The Congress.gov API provides detailed information about judicial nominations, including:
- Nomination date
- Nominee information
- Confirmation status and date
- Committee actions

### Setup API Access

In [None]:
# Check if API key is available
api_key = os.environ.get("CONGRESS_API_KEY")
if not api_key:
    print("❌ Error: CONGRESS_API_KEY environment variable not set")
    print("Please set the CONGRESS_API_KEY environment variable to your Congress.gov API key")
    print("You can request an API key at: https://api.congress.gov/sign-up/")
else:
    print("✓ Congress API key found in environment variables")
    # Initialize the API client
    congress_client = CongressAPIClient(api_key)
    print("✓ Congress API client initialized")

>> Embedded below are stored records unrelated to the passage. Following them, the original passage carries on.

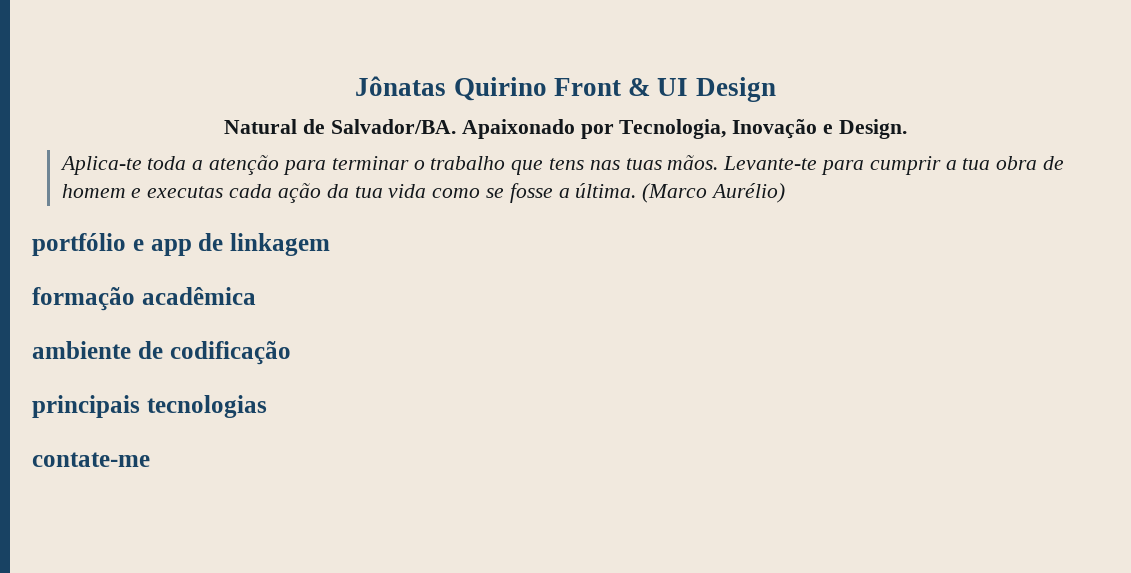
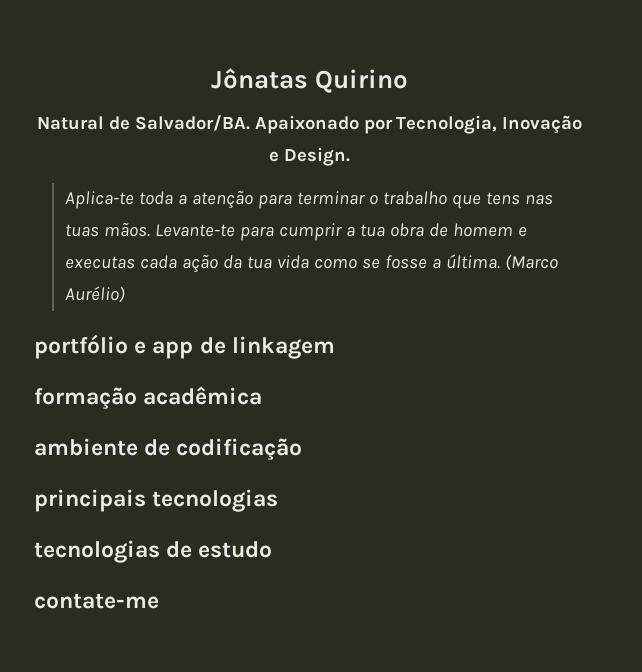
- Jônatas Quirino Front & UI Design
+ Jônatas Quirino
+ tecnologias de estudo

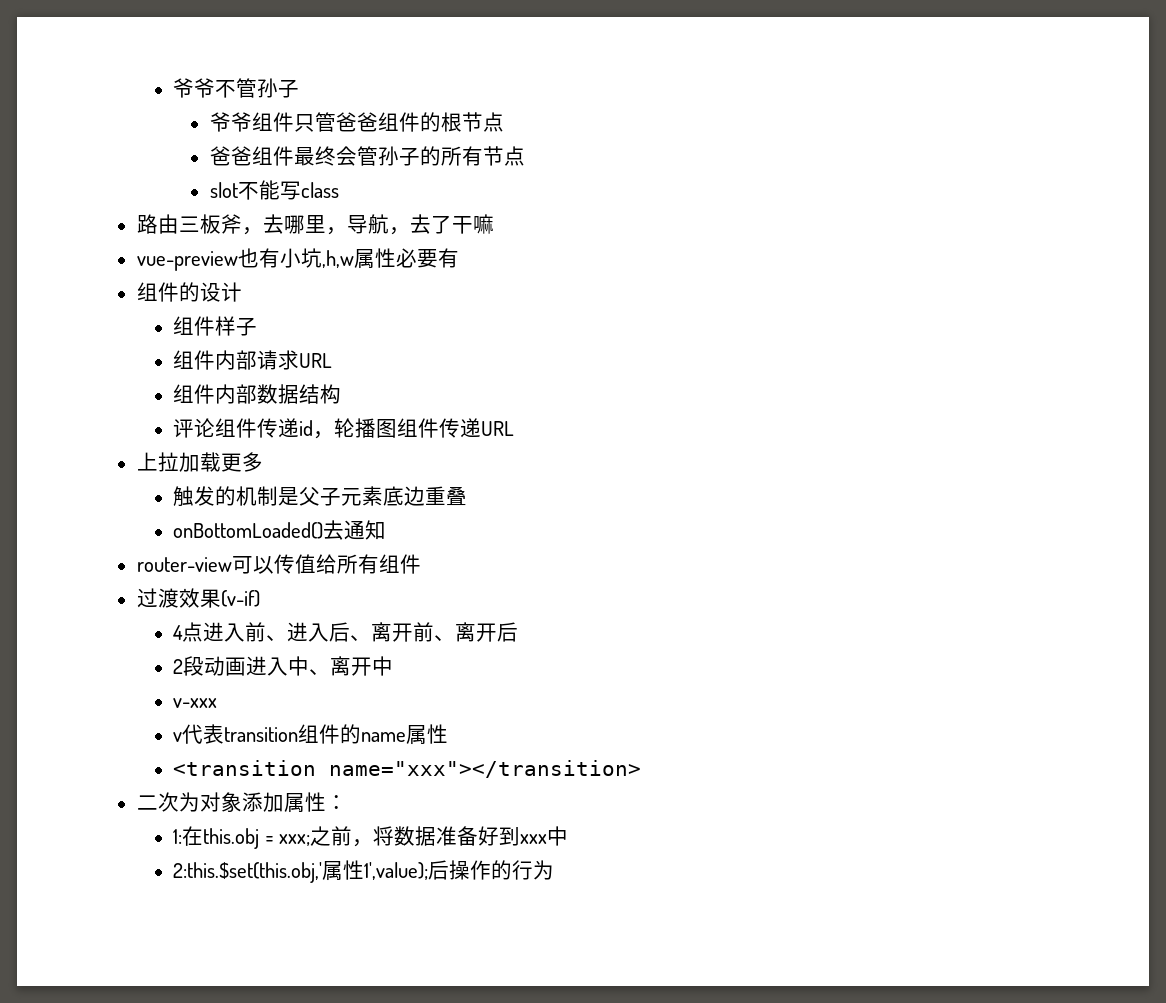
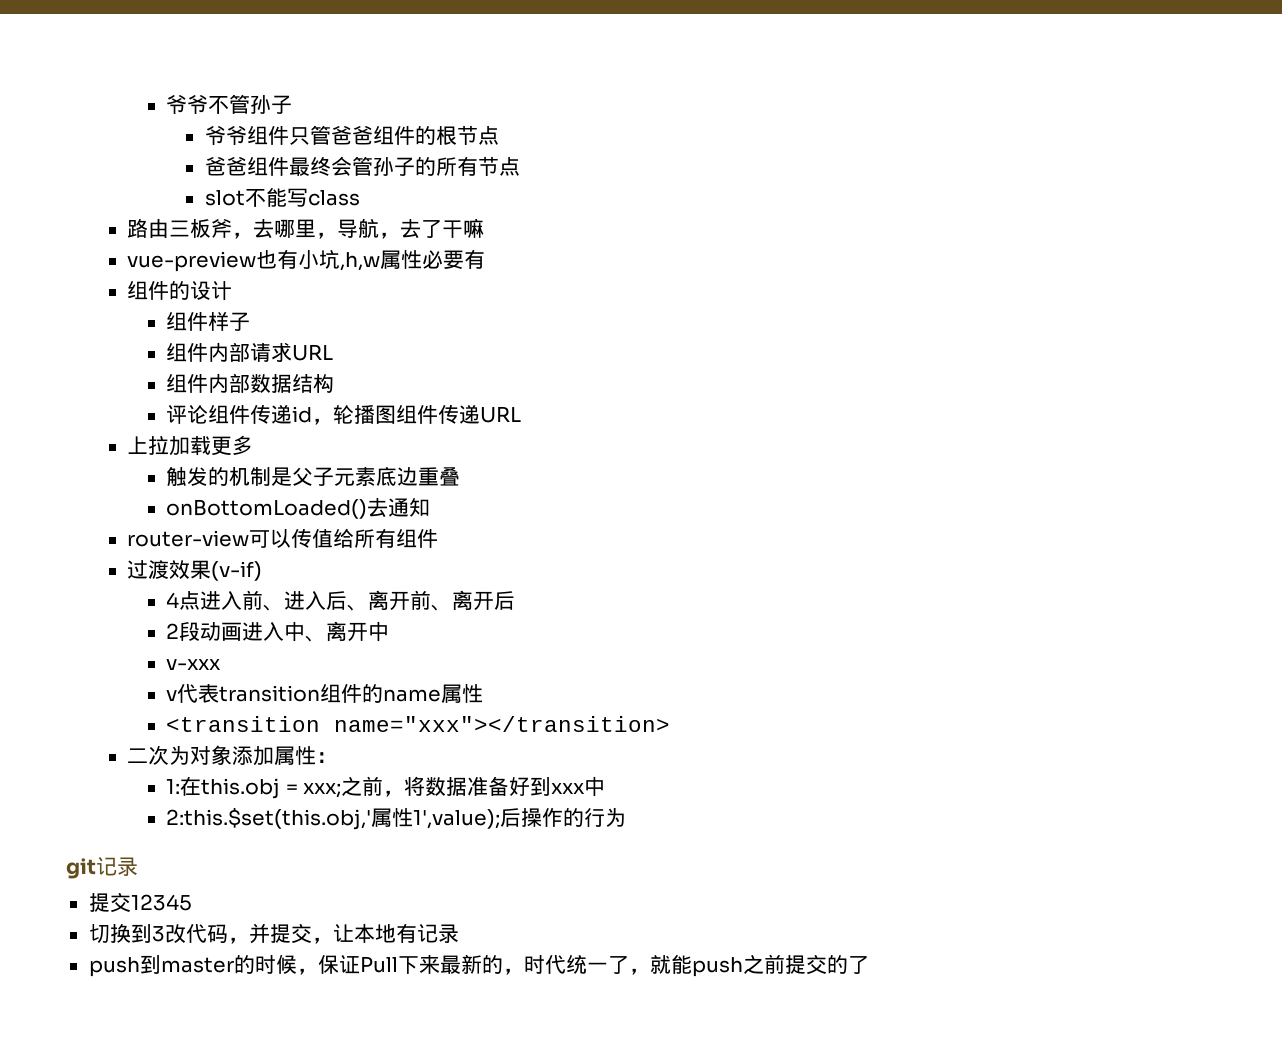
+ git记录
+ 提交12345
+ 切换到3改代码，并提交，让本地有记录
+ push到master的时候，保证Pull下来最新的，时代统一了，就能push之前提交的了

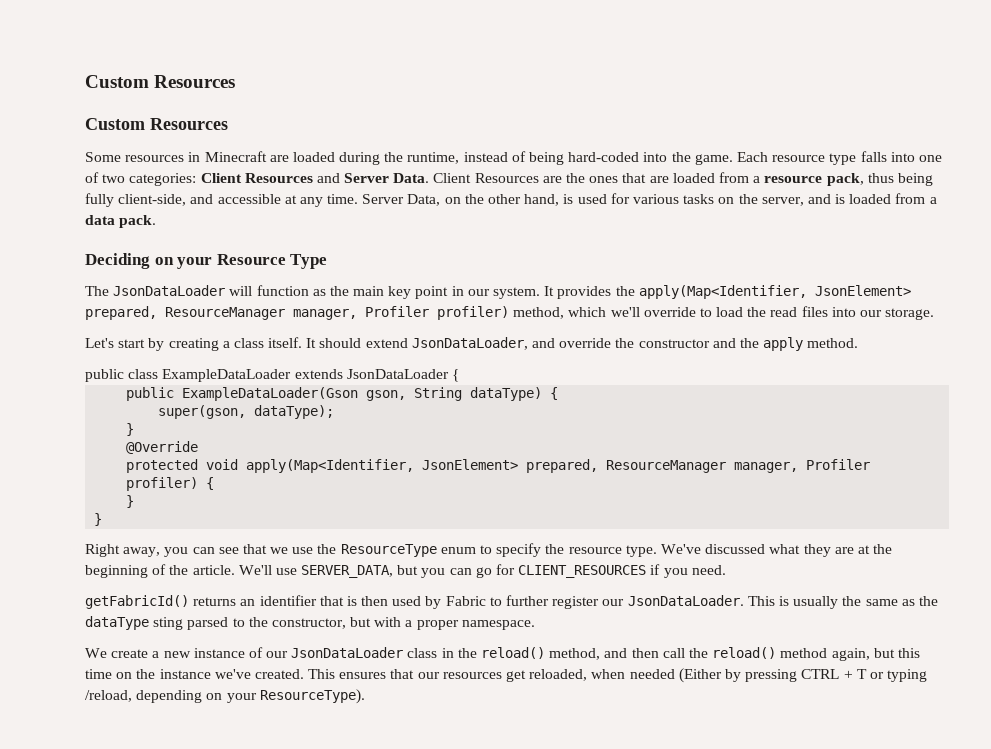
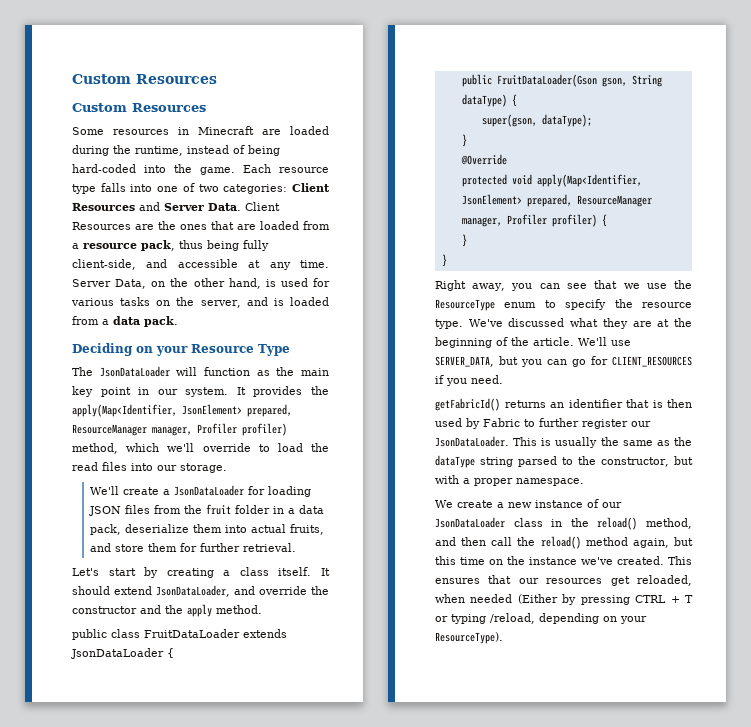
+ We'll create a JsonDataLoader for loading JSON files from the fruit folder in a data pack, deserialize them into actual fruits, and store them for further retrieval.
- public class ExampleDataLoader extends JsonDataLoader {
+ public class FruitDataLoader extends JsonDataLoader {
- public ExampleDataLoader(Gson gson, String dataType) {
+ public FruitDataLoader(Gson gson, String dataType) {
- This is usually the same as the dataType sting parsed to the constructor, but with a proper namespace.
+ This is usually the same as the dataType string parsed to the constructor, but with a proper namespace.

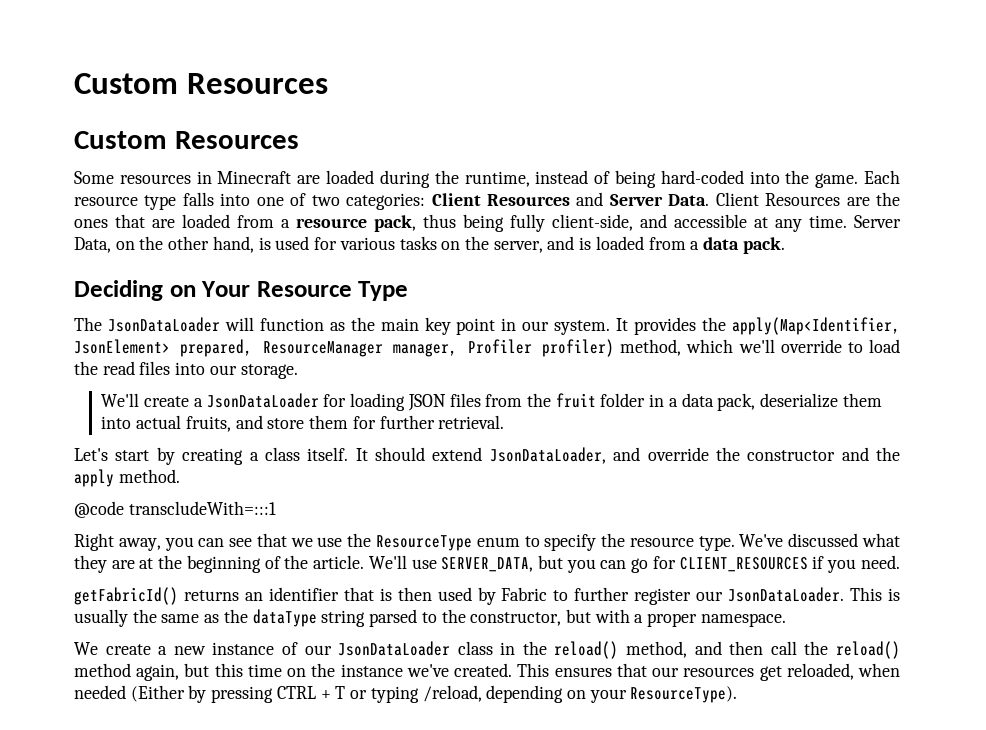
- Deciding on your Resource Type
+ Deciding on Your Resource Type
- public class FruitDataLoader extends JsonDataLoader {
- public FruitDataLoader(Gson gson, String dataType) {
- super(gson, dataType);
- }
- @Override
- protected void apply(Map<Identifier, JsonElement> prepared, ResourceManager manager, Profiler profiler) {
- }
- }
+ @code transcludeWith=:::1

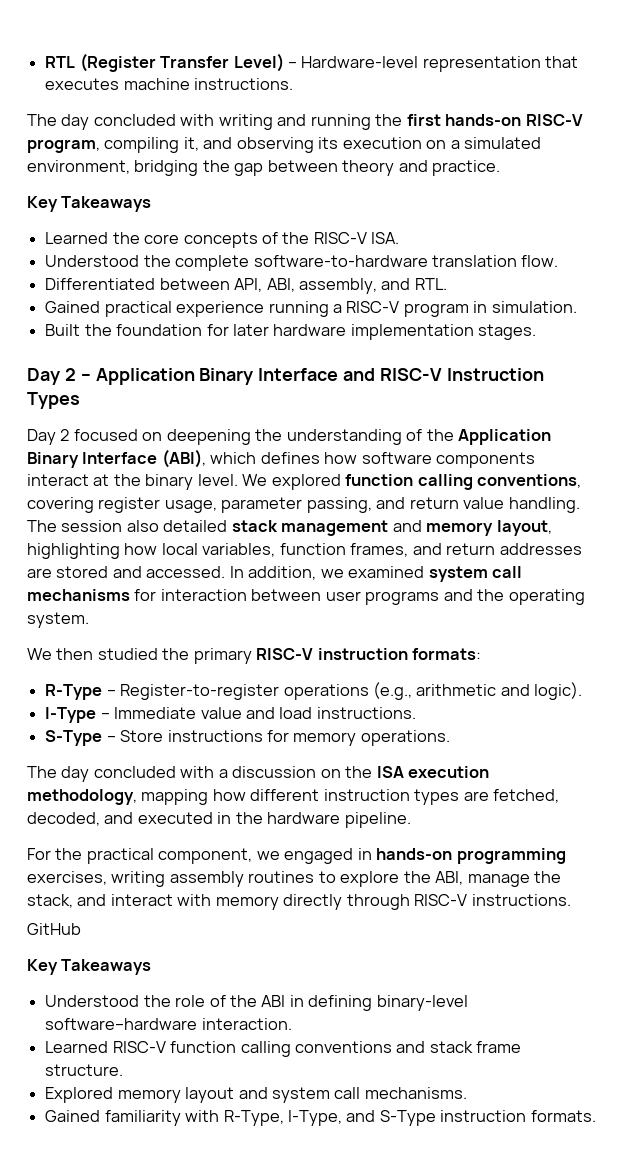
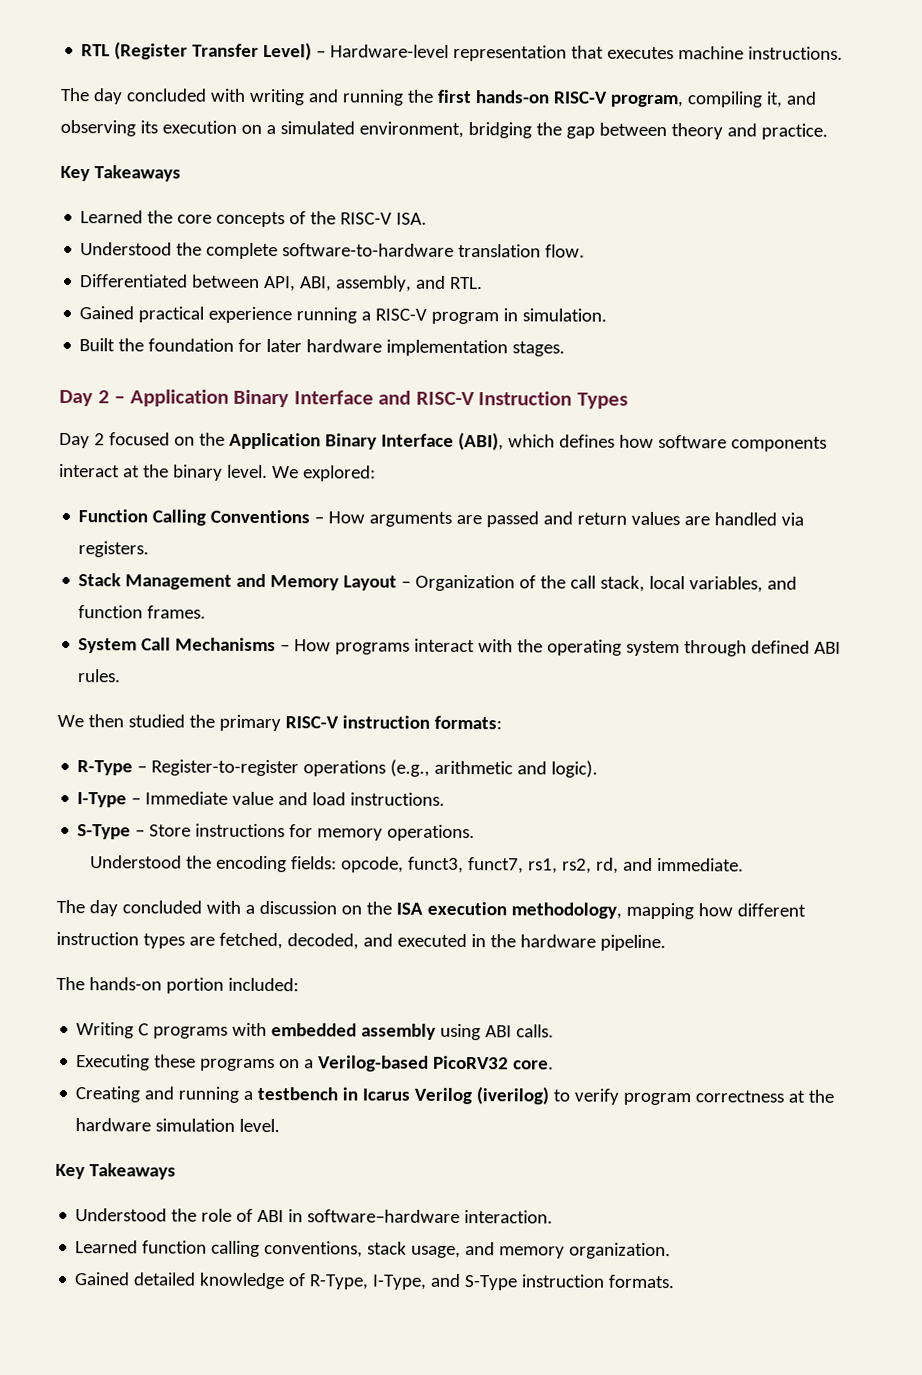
- Day 2 focused on deepening the understanding of the Application Binary Interface (ABI), which defines how software components interact at the binary level.
+ Day 2 focused on the Application Binary Interface (ABI), which defines how software components interact at the binary level.
- We explored function calling conventions, covering register usage, parameter passing, and return value handling. The session also detailed stack management and memory layout, highlighting how local variables, function frames, and return addresses are stored and accessed. In addition, we examined system call mechanisms for interaction between user programs and the operating system.
+ We explored:
+ Function Calling Conventions – How arguments are passed and return values are handled via registers.
+ Stack Management and Memory Layout – Organization of the call stack, local variables, and function frames.
+ System Call Mechanisms – How programs interact with the operating system through defined ABI rules.
+ Understood the encoding fields: opcode, funct3, funct7, rs1, rs2, rd, and immediate.
- For the practical component, we engaged in hands-on programming exercises, writing assembly routines to explore the ABI, manage the stack, and interact with memory directly through RISC-V instructions.
- GitHub
+ The hands-on portion included:
+ Writing C programs with embedded assembly using ABI calls.
+ Executing these programs on a Verilog-based PicoRV32 core.
+ Creating and running a testbench in Icarus Verilog (iverilog) to verify program correctness at the hardware simulation level.
- Understood the role of the ABI in defining binary-level software–hardware interaction.
+ Understood the role of ABI in software–hardware interaction.
- Learned RISC-V function calling conventions and stack frame structure.
- Explored memory layout and system call mechanisms.
- Gained familiarity with R-Type, I-Type, and S-Type instruction formats.
+ Learned function calling conventions, stack usage, and memory organization.
+ Gained detailed knowledge of R-Type, I-Type, and S-Type instruction formats.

✓ Congress API key found in environment variables
✓ Congress API client initialized


### Fetch Judicial Nominations from Recent Congresses

In [None]:
# Fetch judicial nominations from recent congresses
# Congress numbering: 116th (2019-2021), 117th (2021-2023), 118th (2023-2025)
import os
from lzma import MODE_FAST
from pathlib import Path

from nomination_predictor.config import RAW_DATA_DIR

MOST_RECENT_CONGRESS_TERM_TO_GET = 118
OLDEST_CONGRESS_TERM_TO_GET = 118#90

# Define cache file path for nominations
nominations_cache_file = os.path.join(RAW_DATA_DIR, "nominations.csv")
congresses = range(MOST_RECENT_CONGRESS_TERM_TO_GET, OLDEST_CONGRESS_TERM_TO_GET-1, -1)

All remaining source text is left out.